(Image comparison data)
------------------------------------------------------------
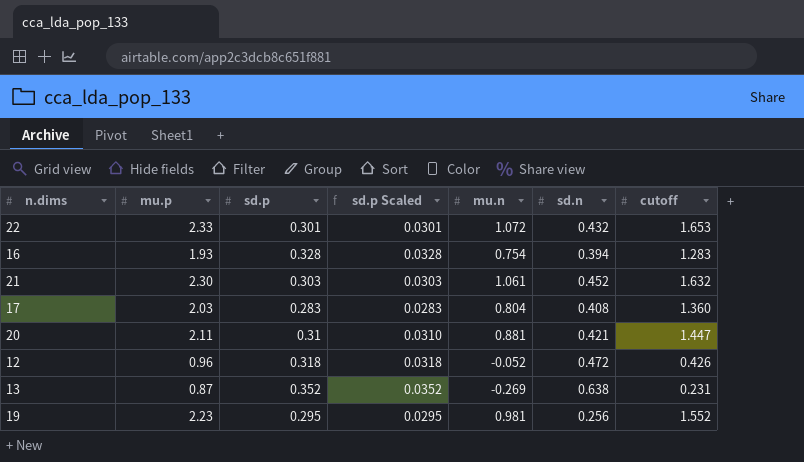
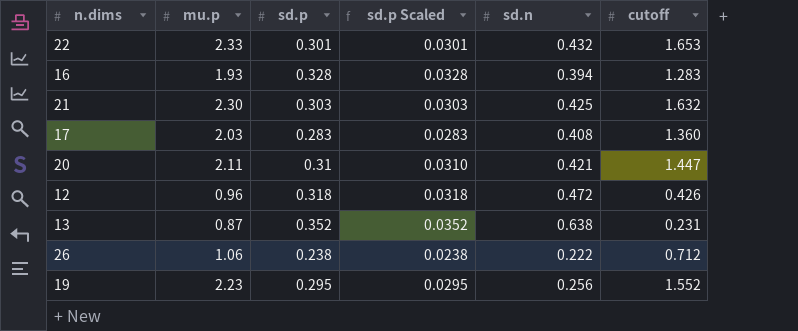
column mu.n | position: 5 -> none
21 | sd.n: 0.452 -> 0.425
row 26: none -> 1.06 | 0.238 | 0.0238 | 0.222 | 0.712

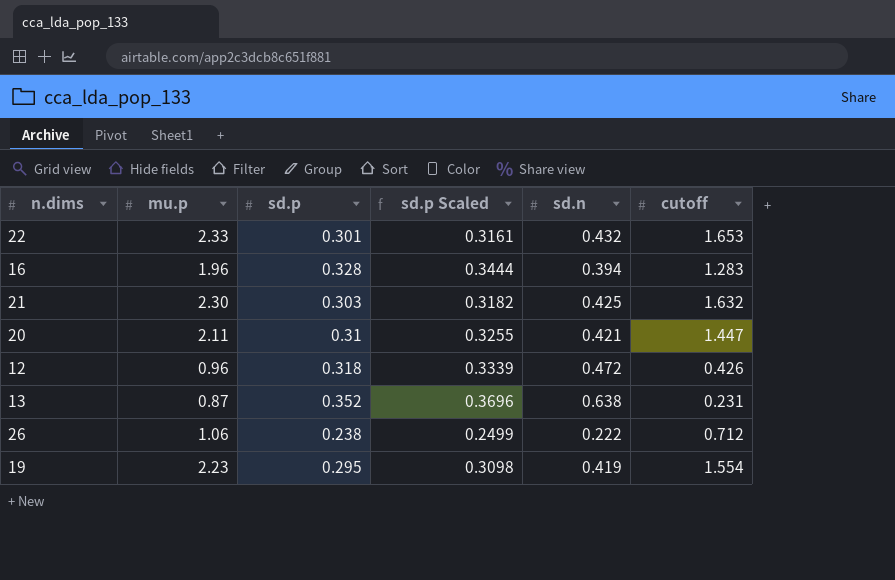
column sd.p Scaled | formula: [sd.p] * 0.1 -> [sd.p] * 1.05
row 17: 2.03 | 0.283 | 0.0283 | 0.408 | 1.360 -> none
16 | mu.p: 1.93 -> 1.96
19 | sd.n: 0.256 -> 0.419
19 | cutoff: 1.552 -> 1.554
------------------------------------------------------------
» **WORK INSTRUCTIONS**
Excluding the pictures, retype the line containing "21 | sd.n: 0.452 -> 0.425" and all lines after it down to the end of the data above.

» **YOUR SOLUTION**
21 | sd.n: 0.452 -> 0.425
row 26: none -> 1.06 | 0.238 | 0.0238 | 0.222 | 0.712

column sd.p Scaled | formula: [sd.p] * 0.1 -> [sd.p] * 1.05
row 17: 2.03 | 0.283 | 0.0283 | 0.408 | 1.360 -> none
16 | mu.p: 1.93 -> 1.96
19 | sd.n: 0.256 -> 0.419
19 | cutoff: 1.552 -> 1.554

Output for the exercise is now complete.